Perhaps the more relevant question is what is the purpose of decentralizing exchanges. As mentioned earlier, a decentralized exchange is one in which there is no centralized authority between two or more individuals involved in a transaction. Or, at least, no man authority does.
In theory, cryptocurrency purchases and sales are issued through decentralized exchanges carried out by smart contracts. Rather than the human stock market administrators raising and paying out money to buyers and sellers, they run themselves smart contracts handling each transaction.
From the simplest of points of view, the benefits of a decentralized exchange can include:
- A lesser need to trust a central authority to act ethically
- Lower management costs
- Democratic participation in exchange-related management decisions by participants in an exchange
- More flexibility in terms of offering, buying and selling less common tokens, such as explains the Stanford Journal of Blockchain Law & Policy
However, there are some risks associated with these potential benefits.
What are the drawbacks of decentralized exchanges?
Recent history has shown that there is the ideal of decentralized exchanges (to decentralize, decentralize, and then decentralize some more), and then there are more practical alternatives.
Full decentralization means:
- No central authority
- Confirming every transaction through every node in a blockchain
- Increased security through distributed hosting
- Keeping a comprehensive, permanent ledger of transactions on a blockchain
The main downside to this ideal is that transactions can get both slow and expensive.
To minimize these drawbacks of full decentralization, hybrid models of decentralized exchanges have emerged. Decentralized exchanges with off-chain order books are an example of how DEXs can outsource elements of their exchange outside the blockchain in the name of efficiency.
Exchanges with off-chain order books can still use smart contracts to some extent to ensure the integrity of a transaction. However, they can also rely on people outside the chain to fulfill certain orders manually. The purpose of this is to prevent a particular blockchain pipeline from clogging with too many orders on it. The downside is the addition of third parties, which generally puts any blockchain-linked system further away from the ideal of true decentralization. This balance of uber decentralization and scalability is one that every decentralized exchange must achieve in its own unique way.
What is the current state of decentralized exchanges?

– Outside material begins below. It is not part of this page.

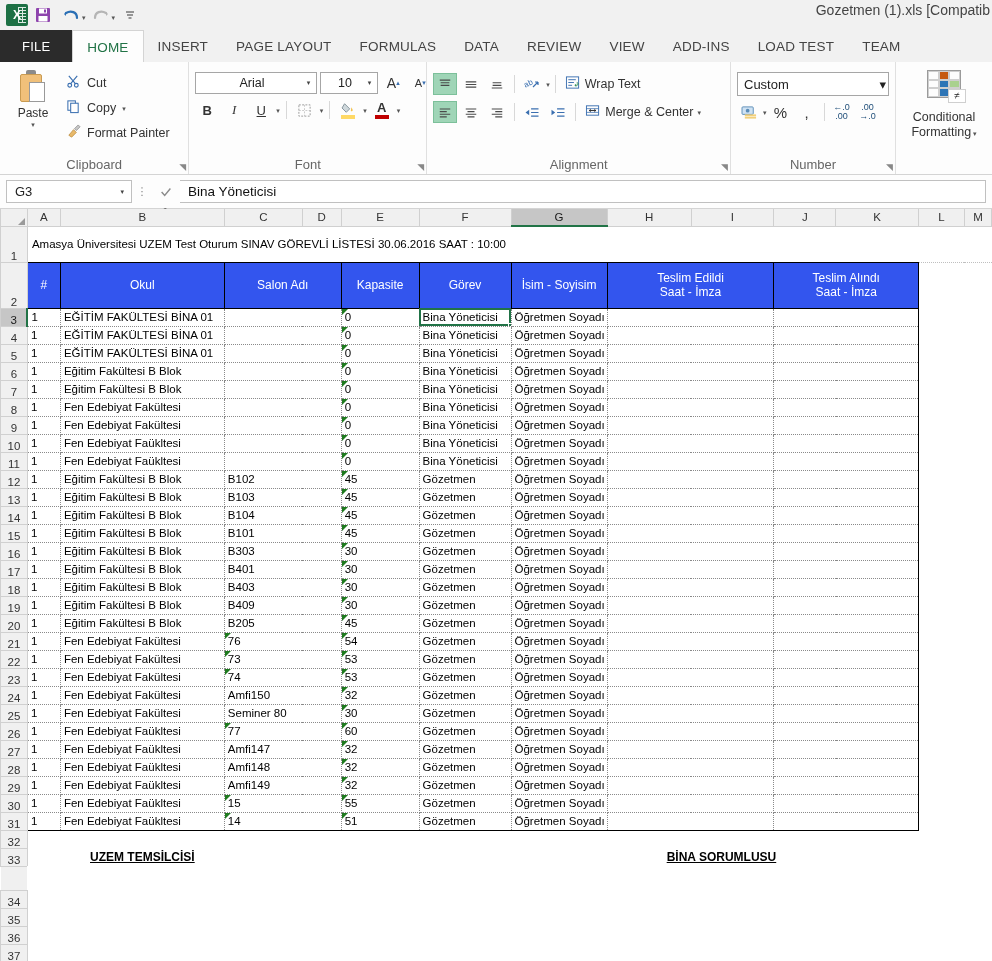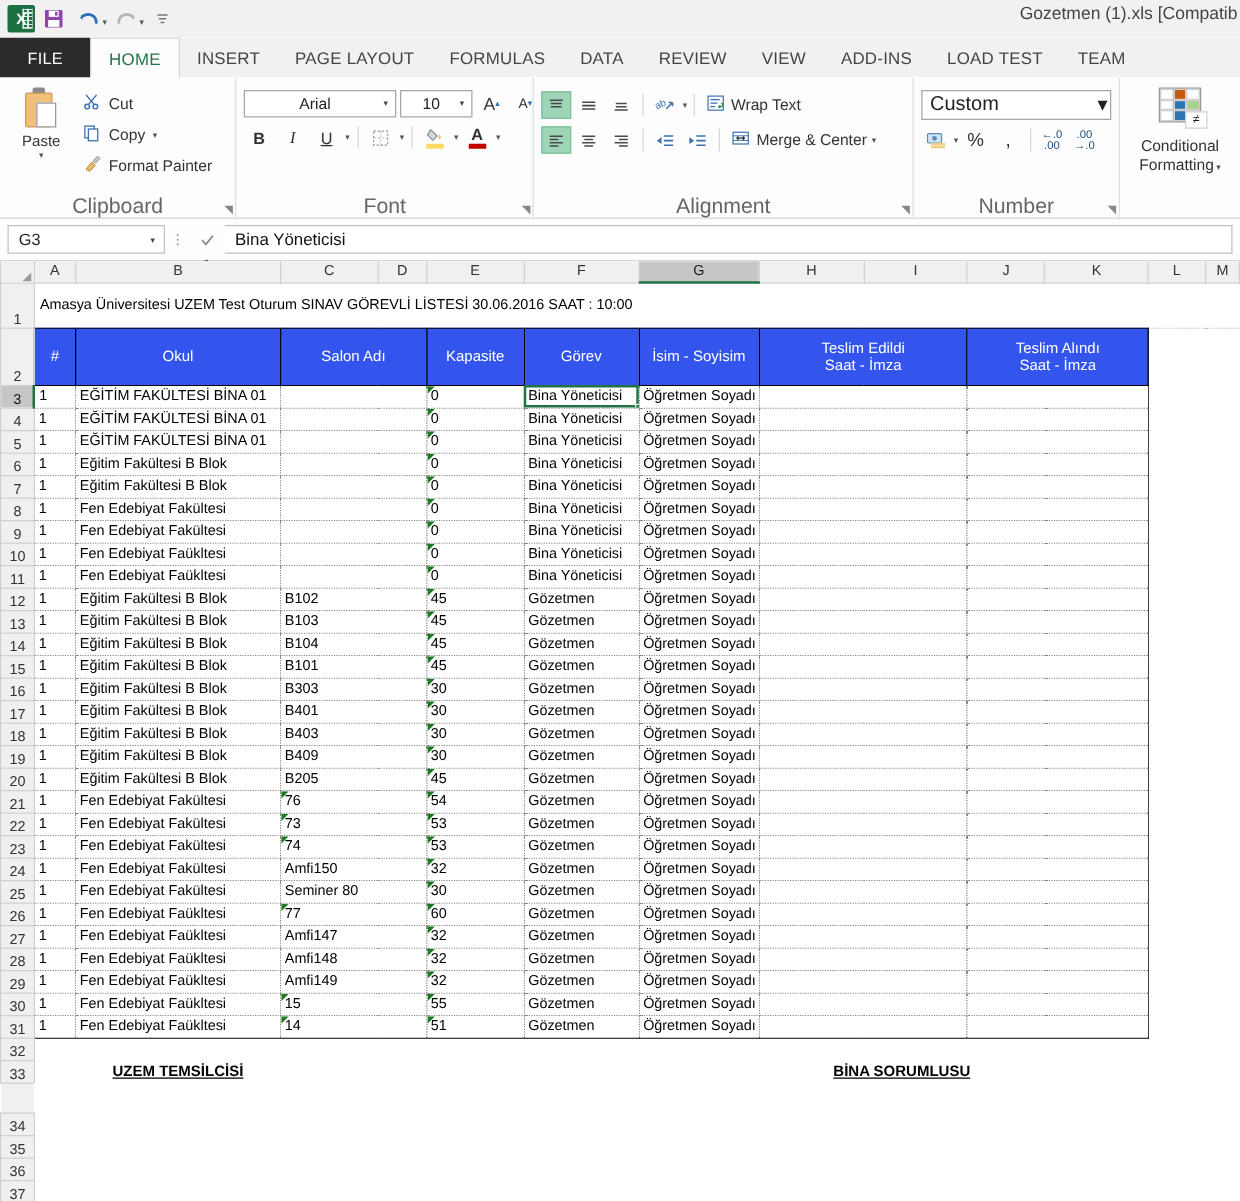"Custom" .numfmt-combo { font-size: 16px -> 13px }
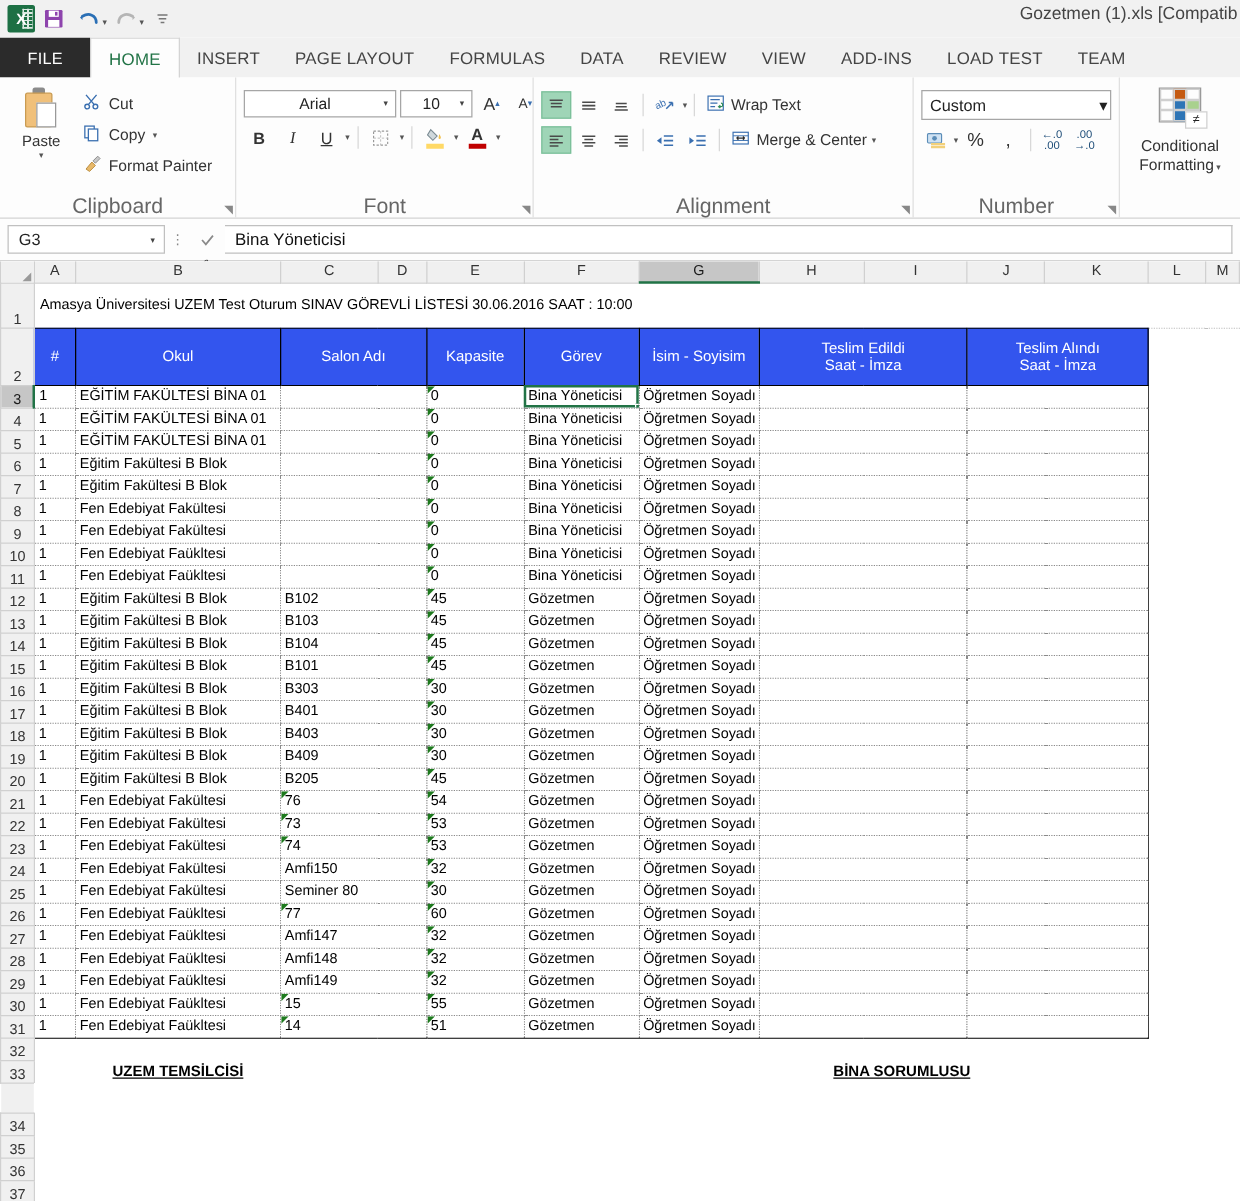"Clipboard" .rgroup-title { font-size: 17px -> 13px }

Decentralized exchanges have fallen in line with the broader trend in decentralized financing (DeFi): growth. The general uncertainty that defined 2020 has further accelerated investment in decentralized exchanges. CoinTelegraph notes that a specific brand of algorithm-driven decentralized exchange known as automated market makers (SMPs) is particularly popular right now.
While the big question seems to be proof of the value of decentralized exchanges, some concerns remain. One concern is the scalability of blockchains as the number of transactions in a given chain increases. This concern strikes another problem: the relative slowness of transactions on decentralized exchanges compared to centralized alternatives.
As decentralized exchanges continue to feel the right mix of centralized speed and decentralized security, the hope is that products will continue to evolve to meet the high demand for decentralized exchanges.